I don’t go to many protests. But I went to the ‘Climate one’ last Friday week. I don’t mean to put myself at the centre of the story or anything — who am I kidding, of course I do — but the fact that the Likes of Me went along is noteworthy.
There are a lot of the Likes of Me. The non-protesty, a bit mealy-mouthed, reasonably good-at-heart but flawed and selfish, not strong ideologically, conflict-averse, oh-was-that-today?-oh-sorry-I-forgot, people. And we are a constituency that need to do a bit more thinking about what it means to live on a finite planet. So for the people leading the climate strike, getting a chunk of us to turn up was not a bad start.
What does it take to go to a protest (assuming you have the time, health and the transport and it doesn’t cost a huge amount of missed work)
First, you need to hear about the protest then you need to broadly agree with what they are trying to bring attention to, but also you need to have some sort of emotional connection.
That emotional connection can be anger or hope but also it’s perfectly fine that the emotion might be a little bit of guilt. Guilt about the effects of our lifestyles but also guilt that it takes young people to point the way.
There is much criticism of the climate strikes. It falls into several categories:
The first type is just plain sneering at young people for being … young people. Laughing at them because they are idealistic. This is done by assholes and asshole-affiliates. Studies — done by me — have shown that there’s not a whole lot you can do about assholes in the short term.

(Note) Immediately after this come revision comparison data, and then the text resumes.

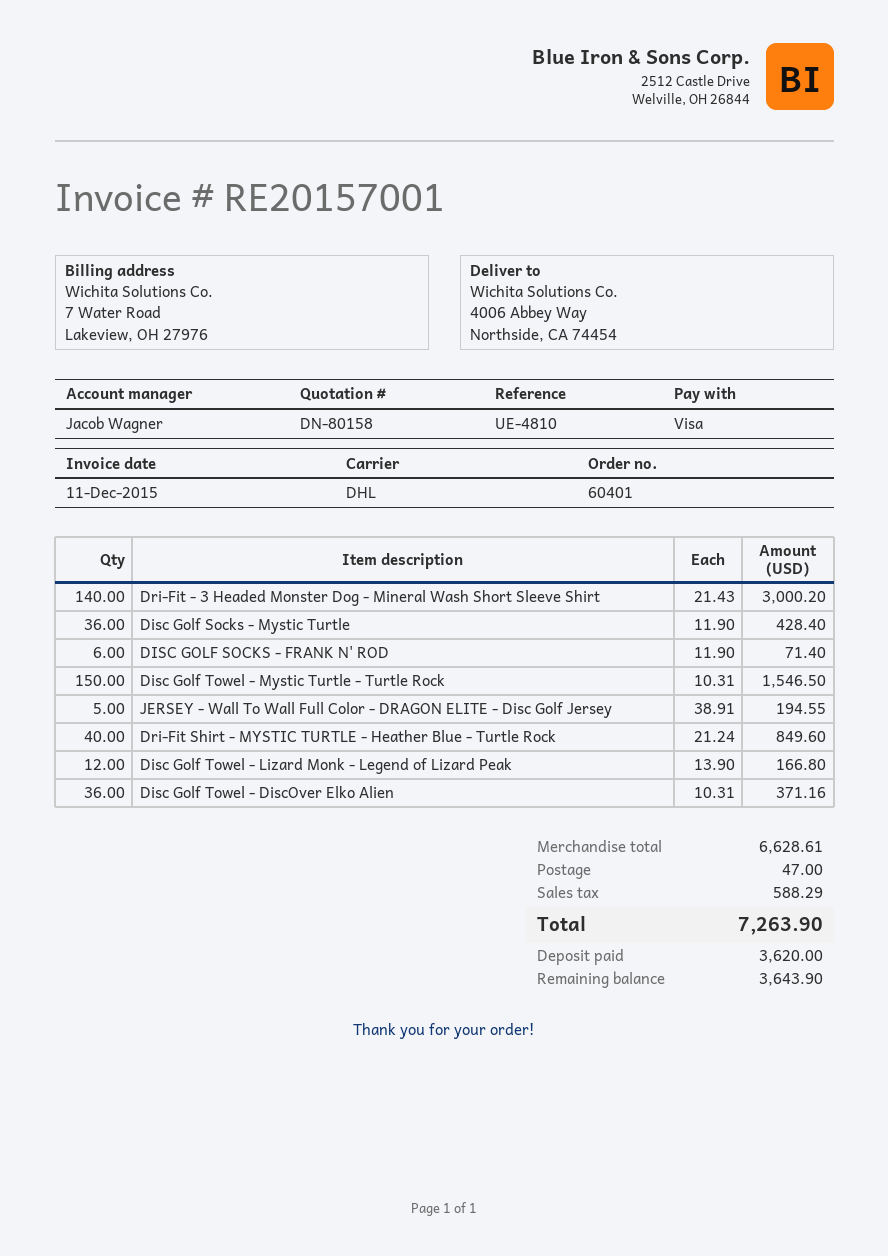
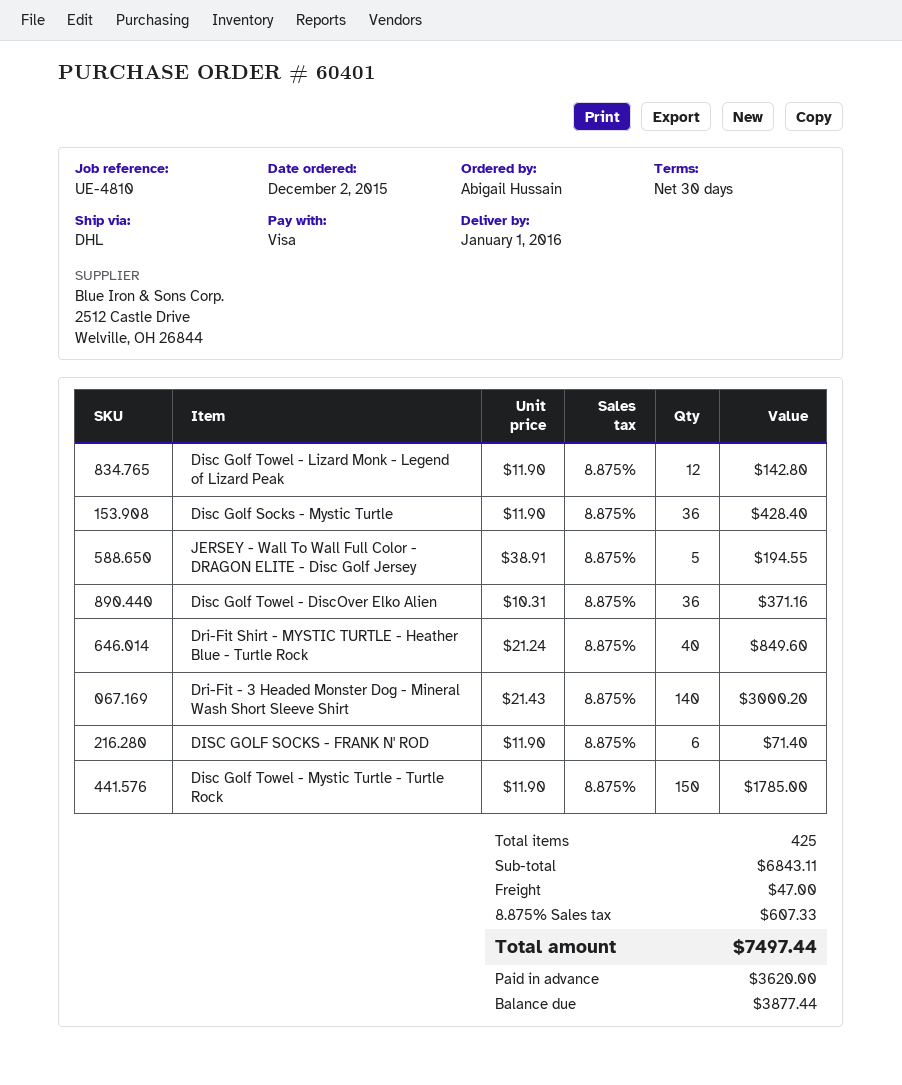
Disc Golf Towel - Mystic Turtle - Turtle Rock: 150 x 10.31 = 1546.50 -> 150 x 11.90 = 1785.00
Disc Golf Towel - Lizard Monk - Legend of Lizard Peak: 12 x 13.90 = 166.80 -> 12 x 11.90 = 142.80
subtotal: 6628.61 -> 6843.11
tax: 588.29 -> 607.33
total: 7263.90 -> 7497.44
balance: 3643.90 -> 3877.44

Arguing with them is using up too much energy and if the current climate crisis teaches us anything, it’s that we need to conserve energy. Once we can find a way of harnessing asshole energy in some sort of methane energy plant, then assholes are hopefully carbon negative.
There are those who profess concern for young people because young people are going to be worried about the climate and should be enjoying their lives and leave us to worry about it. I think that the youth have had a look at how we’re getting on and said: Step aside. Let us have a go for a sec. Look and Learn. Plus, they’re going to be worried anyway so going on a protest and shouting, singing is probably a good catharsis for them.
And then there are those who acknowledge the protest is goodhearted but that it’s misguided and being manipulated by shadowy forces: something something George Soros something something.
Here’s the thing: I don’t care if ten year olds with homemade placards haven’t quite tied down all the details on creating a new form of capitalism. I don’t care if a fourteen year old girl doing a spoken-word piece that’s a bit earnest, doesn’t yet have a detailed solution on how to sustainably mine the rare earths in the smartphone she has the AUDACITY to takes selfies with.
Its. Not. Their. Job to fix this. It’s ours. And anyway, protesting is not just about convincing others to change. It’s about building networks between people for the next steps. And it’s ok not to know the next step.
And call me a beta-male cuck who’s never fought a real war but it’s very hard not to be moved at a protest when you see primary school children, in perfect formation, with their little heads shouting that they care about something.
And Greta? I don’t think she needs to ‘go to a movie’. I hope she gets enough sleep and sustaining food but I’m happy enough that she knows what she’s doing. I feel like she is about this far away from shouting at some slimy congressman or world leader LISTEN YOU EFFING TURD I’M JUST TELLING YOU TO DO MORE THAN NOTHING. And if she does. I won’t protest.